## Work item
Reproduce the entries below exactly, but only from the line containing "BOUTON NOLA - CHÊNE" to the line containing "discount: 5% = 10.64 -> 5% = 12.25", inclusive.

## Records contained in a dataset
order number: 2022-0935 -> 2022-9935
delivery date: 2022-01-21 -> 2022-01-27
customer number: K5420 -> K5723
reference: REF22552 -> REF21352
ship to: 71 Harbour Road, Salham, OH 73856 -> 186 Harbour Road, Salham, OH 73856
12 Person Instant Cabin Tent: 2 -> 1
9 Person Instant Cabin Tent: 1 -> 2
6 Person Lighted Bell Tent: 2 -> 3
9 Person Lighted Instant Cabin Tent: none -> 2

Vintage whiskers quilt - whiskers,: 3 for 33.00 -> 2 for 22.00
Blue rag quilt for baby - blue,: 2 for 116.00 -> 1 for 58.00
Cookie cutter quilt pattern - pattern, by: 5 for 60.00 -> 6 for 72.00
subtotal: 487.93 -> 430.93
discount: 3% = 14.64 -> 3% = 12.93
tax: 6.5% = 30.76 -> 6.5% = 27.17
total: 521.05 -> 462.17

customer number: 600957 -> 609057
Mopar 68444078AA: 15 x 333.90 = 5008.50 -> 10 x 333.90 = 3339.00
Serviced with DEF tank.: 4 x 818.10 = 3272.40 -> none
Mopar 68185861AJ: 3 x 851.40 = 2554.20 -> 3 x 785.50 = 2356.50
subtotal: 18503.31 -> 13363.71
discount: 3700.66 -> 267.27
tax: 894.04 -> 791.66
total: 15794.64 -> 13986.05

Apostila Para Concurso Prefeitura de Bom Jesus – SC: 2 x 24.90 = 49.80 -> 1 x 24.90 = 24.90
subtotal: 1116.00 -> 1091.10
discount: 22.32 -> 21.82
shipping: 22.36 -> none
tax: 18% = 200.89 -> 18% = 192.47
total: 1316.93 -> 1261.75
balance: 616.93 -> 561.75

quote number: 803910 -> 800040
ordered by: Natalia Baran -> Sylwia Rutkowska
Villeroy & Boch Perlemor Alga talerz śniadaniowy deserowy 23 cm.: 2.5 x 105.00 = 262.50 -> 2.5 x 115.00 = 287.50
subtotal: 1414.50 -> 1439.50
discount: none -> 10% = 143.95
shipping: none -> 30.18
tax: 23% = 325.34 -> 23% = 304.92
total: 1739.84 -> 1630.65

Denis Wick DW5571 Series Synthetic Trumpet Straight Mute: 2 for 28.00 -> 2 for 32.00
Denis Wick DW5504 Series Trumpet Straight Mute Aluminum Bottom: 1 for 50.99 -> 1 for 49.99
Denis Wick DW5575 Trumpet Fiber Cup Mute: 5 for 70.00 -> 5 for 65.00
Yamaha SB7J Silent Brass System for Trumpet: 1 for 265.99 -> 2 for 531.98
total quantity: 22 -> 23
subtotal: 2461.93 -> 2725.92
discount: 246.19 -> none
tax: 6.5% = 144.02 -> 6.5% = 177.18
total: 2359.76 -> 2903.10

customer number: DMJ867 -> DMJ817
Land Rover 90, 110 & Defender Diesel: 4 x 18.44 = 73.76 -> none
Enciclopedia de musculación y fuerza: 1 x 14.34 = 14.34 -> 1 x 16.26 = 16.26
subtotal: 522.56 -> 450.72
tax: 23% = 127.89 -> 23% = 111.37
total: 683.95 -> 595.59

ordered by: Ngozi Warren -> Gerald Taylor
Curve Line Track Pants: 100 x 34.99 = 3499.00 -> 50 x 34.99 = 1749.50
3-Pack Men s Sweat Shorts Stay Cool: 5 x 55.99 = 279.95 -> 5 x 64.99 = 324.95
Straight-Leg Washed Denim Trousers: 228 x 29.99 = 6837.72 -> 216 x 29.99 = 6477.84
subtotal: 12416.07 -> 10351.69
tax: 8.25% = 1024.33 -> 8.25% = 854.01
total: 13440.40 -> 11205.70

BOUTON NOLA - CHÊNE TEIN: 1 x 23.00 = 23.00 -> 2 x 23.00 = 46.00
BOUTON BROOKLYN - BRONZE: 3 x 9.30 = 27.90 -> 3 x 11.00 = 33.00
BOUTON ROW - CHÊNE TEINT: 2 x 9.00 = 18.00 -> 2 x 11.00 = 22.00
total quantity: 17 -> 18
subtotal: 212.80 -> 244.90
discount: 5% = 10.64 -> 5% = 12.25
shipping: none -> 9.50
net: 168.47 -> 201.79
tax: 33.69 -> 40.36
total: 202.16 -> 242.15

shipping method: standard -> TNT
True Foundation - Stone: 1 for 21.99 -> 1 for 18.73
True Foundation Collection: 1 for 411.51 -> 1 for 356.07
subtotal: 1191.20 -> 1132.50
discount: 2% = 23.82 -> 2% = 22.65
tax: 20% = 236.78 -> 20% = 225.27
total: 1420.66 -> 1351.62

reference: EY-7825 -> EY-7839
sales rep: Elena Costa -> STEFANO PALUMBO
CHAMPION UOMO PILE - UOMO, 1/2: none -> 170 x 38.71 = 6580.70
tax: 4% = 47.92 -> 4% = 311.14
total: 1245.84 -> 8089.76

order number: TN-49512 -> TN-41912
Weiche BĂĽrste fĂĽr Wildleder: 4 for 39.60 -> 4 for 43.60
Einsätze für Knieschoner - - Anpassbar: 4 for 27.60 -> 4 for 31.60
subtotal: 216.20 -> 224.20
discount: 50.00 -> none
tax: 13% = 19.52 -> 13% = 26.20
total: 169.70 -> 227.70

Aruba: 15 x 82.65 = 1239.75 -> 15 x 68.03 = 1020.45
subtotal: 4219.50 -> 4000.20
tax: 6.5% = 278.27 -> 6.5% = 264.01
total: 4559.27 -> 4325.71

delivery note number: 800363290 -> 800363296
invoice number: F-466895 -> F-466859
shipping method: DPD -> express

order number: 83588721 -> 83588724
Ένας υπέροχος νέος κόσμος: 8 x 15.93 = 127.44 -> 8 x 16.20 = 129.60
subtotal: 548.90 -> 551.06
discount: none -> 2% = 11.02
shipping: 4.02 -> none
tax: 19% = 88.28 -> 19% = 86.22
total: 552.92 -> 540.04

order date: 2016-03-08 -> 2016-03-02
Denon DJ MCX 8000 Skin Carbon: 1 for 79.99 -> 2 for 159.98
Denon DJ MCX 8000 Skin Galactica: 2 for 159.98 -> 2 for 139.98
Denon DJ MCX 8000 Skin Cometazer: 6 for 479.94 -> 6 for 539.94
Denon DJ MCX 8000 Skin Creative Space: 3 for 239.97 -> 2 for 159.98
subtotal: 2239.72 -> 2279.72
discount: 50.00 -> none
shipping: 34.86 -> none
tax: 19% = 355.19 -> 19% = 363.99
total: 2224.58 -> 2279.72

## Solution to the exercise
BOUTON NOLA - CHÊNE TEIN: 1 x 23.00 = 23.00 -> 2 x 23.00 = 46.00
BOUTON BROOKLYN - BRONZE: 3 x 9.30 = 27.90 -> 3 x 11.00 = 33.00
BOUTON ROW - CHÊNE TEINT: 2 x 9.00 = 18.00 -> 2 x 11.00 = 22.00
total quantity: 17 -> 18
subtotal: 212.80 -> 244.90
discount: 5% = 10.64 -> 5% = 12.25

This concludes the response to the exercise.